Web page edit records
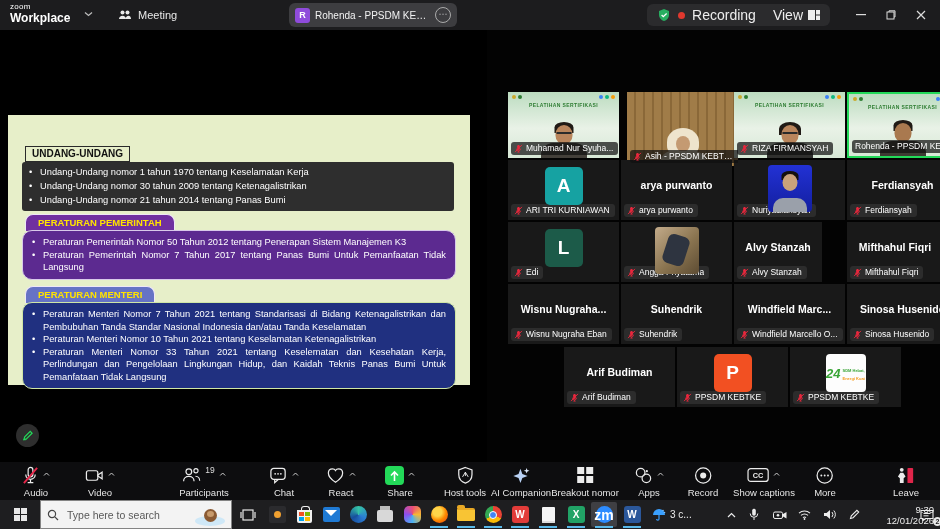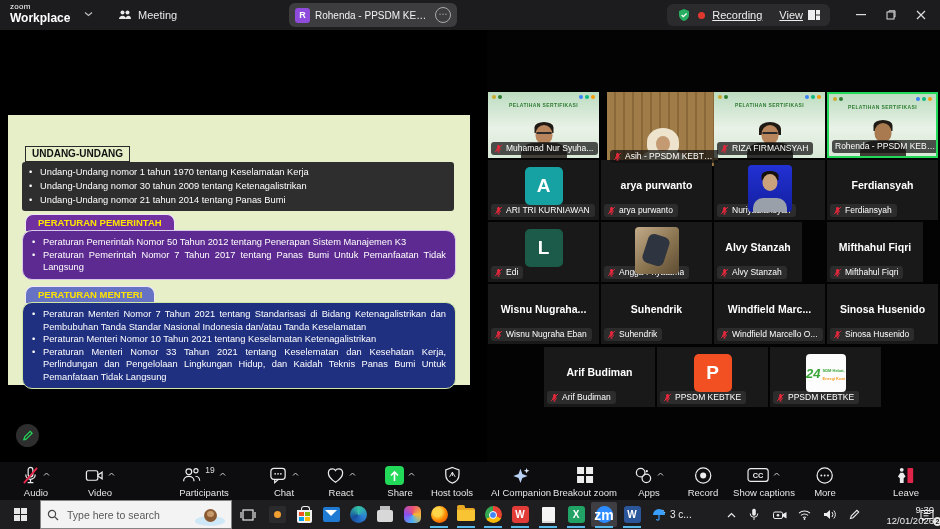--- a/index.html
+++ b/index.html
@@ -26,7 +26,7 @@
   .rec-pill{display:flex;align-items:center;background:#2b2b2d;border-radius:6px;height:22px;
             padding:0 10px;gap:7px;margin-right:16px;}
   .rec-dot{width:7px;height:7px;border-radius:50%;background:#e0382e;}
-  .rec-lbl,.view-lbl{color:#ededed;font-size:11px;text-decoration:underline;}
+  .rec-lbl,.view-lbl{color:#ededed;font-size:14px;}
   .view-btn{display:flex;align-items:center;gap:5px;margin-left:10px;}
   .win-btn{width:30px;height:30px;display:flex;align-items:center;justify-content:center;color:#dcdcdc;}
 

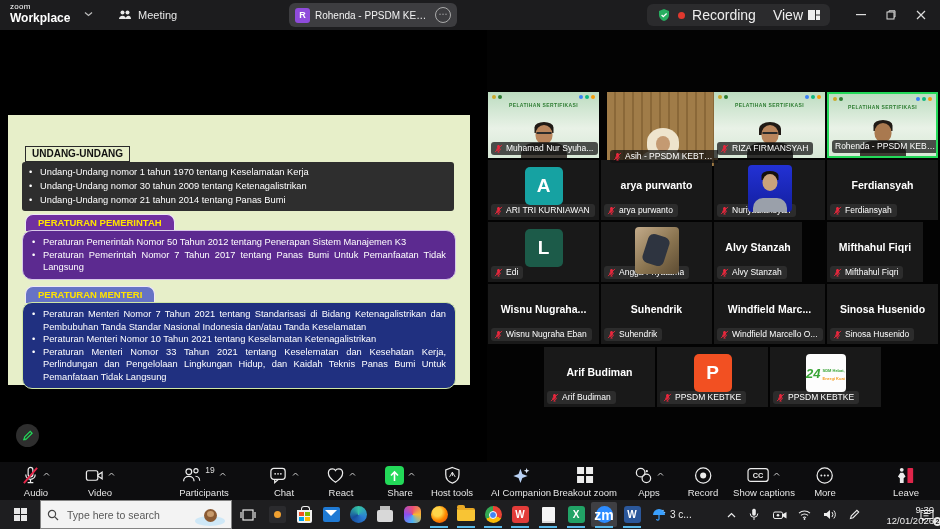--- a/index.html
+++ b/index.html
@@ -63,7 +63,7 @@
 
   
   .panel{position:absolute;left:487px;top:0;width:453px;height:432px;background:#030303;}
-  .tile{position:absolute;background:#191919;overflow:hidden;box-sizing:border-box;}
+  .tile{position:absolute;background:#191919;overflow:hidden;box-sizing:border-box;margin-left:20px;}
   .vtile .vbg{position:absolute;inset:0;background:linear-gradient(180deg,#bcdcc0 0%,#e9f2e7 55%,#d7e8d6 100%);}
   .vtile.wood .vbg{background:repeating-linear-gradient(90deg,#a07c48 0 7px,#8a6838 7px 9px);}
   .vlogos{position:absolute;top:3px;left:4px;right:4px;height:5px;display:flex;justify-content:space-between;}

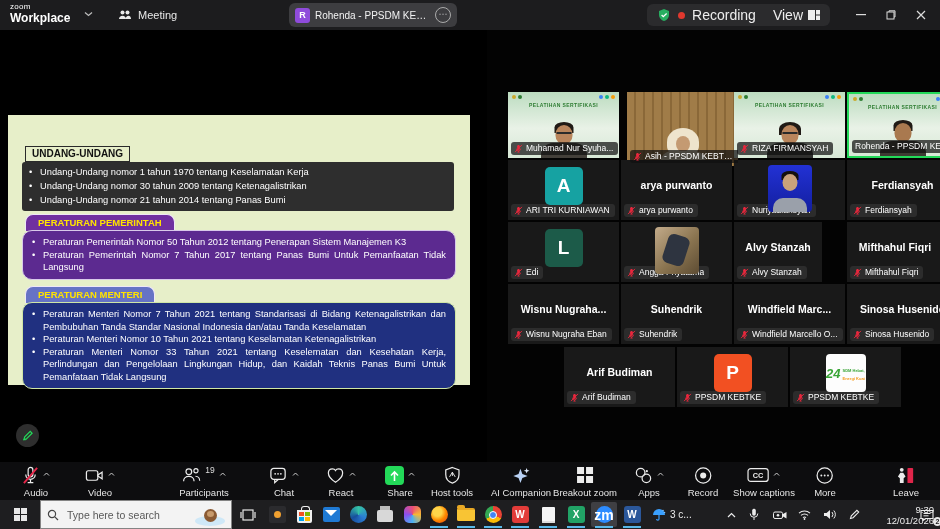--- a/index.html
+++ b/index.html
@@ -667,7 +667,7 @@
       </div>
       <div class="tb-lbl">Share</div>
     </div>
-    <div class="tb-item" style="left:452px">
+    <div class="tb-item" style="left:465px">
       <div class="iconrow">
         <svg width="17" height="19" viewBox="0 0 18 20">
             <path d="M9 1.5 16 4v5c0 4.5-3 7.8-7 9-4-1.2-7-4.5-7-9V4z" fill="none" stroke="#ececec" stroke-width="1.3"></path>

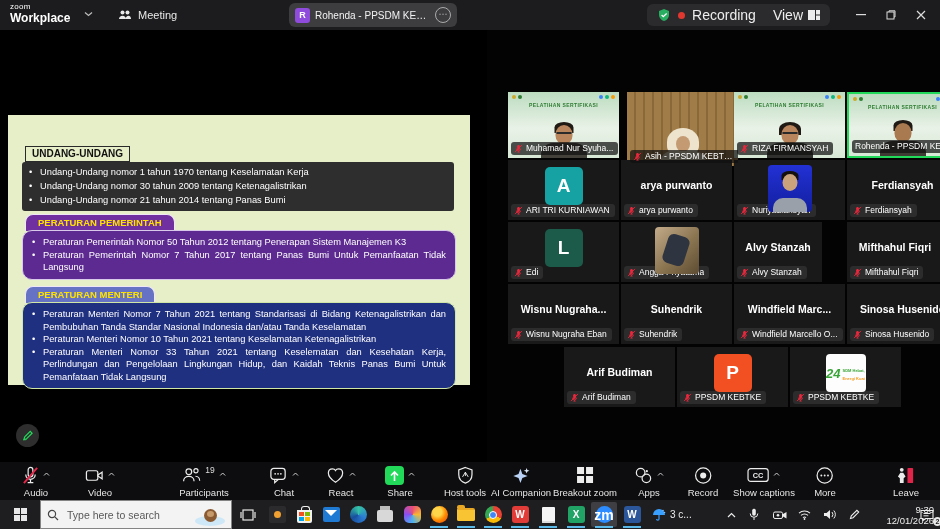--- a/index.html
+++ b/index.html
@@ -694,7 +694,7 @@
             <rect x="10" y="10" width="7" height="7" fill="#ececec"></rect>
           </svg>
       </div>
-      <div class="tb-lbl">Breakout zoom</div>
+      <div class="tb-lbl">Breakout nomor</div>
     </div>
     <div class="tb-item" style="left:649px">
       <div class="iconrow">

Directions: If a line in the data above holds the string "sizing", report that line.

Answer to this exercise:
-  .tile{position:absolute;background:#191919;overflow:hidden;box-sizing:border-box;}
+  .tile{position:absolute;background:#191919;overflow:hidden;box-sizing:border-box;margin-left:20px;}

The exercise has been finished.